### WORK ORDER
Set out exactly every line of the entries below, starting at the line that holds "order number: SC-51381 -> SC-53583" and stopping after the line that holds "total: 1592.70 -> 1637.51".

======== EXTRACTED MATERIAL

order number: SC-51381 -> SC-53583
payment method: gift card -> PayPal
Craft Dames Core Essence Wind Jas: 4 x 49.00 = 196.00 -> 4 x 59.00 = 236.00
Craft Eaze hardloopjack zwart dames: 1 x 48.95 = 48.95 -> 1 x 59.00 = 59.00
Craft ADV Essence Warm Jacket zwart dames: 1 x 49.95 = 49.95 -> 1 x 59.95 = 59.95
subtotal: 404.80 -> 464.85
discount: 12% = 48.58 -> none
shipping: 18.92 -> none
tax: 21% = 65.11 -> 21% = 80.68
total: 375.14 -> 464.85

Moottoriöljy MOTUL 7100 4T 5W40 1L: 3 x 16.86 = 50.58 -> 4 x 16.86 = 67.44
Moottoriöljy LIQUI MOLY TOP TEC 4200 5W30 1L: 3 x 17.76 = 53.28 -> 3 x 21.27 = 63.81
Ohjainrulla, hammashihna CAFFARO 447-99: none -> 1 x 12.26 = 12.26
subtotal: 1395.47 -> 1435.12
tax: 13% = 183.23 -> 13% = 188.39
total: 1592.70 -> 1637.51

================
======== EXTRACTED MATERIAL

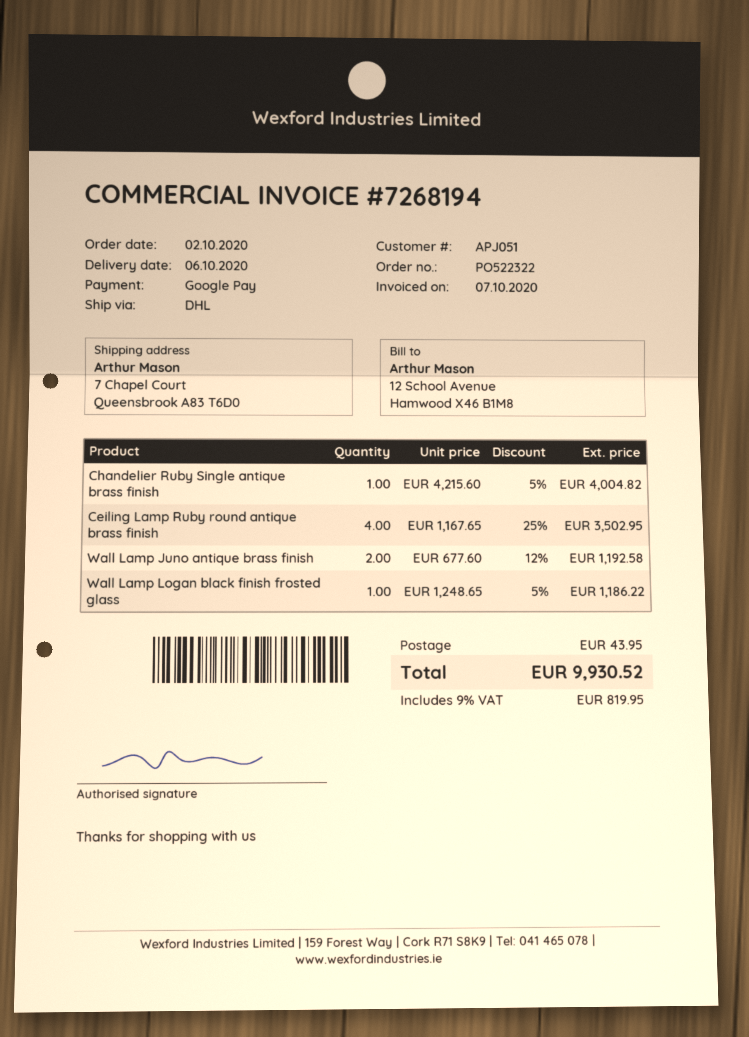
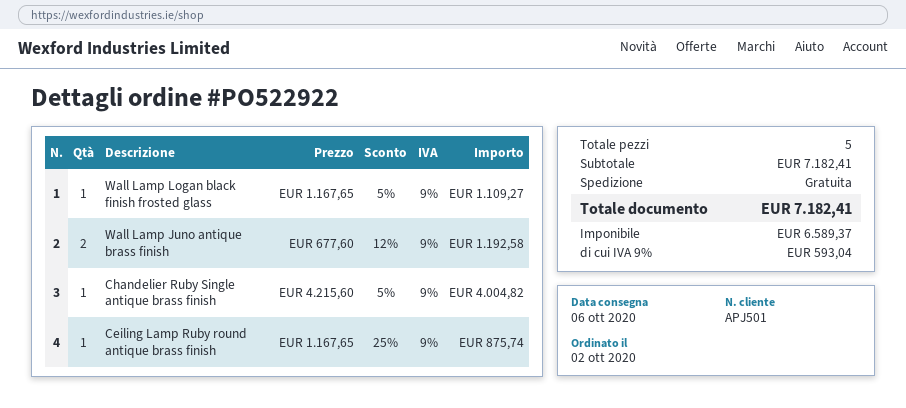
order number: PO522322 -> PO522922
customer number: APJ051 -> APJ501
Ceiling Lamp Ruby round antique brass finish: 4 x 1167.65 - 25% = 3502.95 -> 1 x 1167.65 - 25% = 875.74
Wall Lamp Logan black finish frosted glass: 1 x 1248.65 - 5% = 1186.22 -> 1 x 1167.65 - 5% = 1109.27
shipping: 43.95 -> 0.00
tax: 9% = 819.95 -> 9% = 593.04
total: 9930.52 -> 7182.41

================

### TASK RESULT
order number: SC-51381 -> SC-53583
payment method: gift card -> PayPal
Craft Dames Core Essence Wind Jas: 4 x 49.00 = 196.00 -> 4 x 59.00 = 236.00
Craft Eaze hardloopjack zwart dames: 1 x 48.95 = 48.95 -> 1 x 59.00 = 59.00
Craft ADV Essence Warm Jacket zwart dames: 1 x 49.95 = 49.95 -> 1 x 59.95 = 59.95
subtotal: 404.80 -> 464.85
discount: 12% = 48.58 -> none
shipping: 18.92 -> none
tax: 21% = 65.11 -> 21% = 80.68
total: 375.14 -> 464.85

Moottoriöljy MOTUL 7100 4T 5W40 1L: 3 x 16.86 = 50.58 -> 4 x 16.86 = 67.44
Moottoriöljy LIQUI MOLY TOP TEC 4200 5W30 1L: 3 x 17.76 = 53.28 -> 3 x 21.27 = 63.81
Ohjainrulla, hammashihna CAFFARO 447-99: none -> 1 x 12.26 = 12.26
subtotal: 1395.47 -> 1435.12
tax: 13% = 183.23 -> 13% = 188.39
total: 1592.70 -> 1637.51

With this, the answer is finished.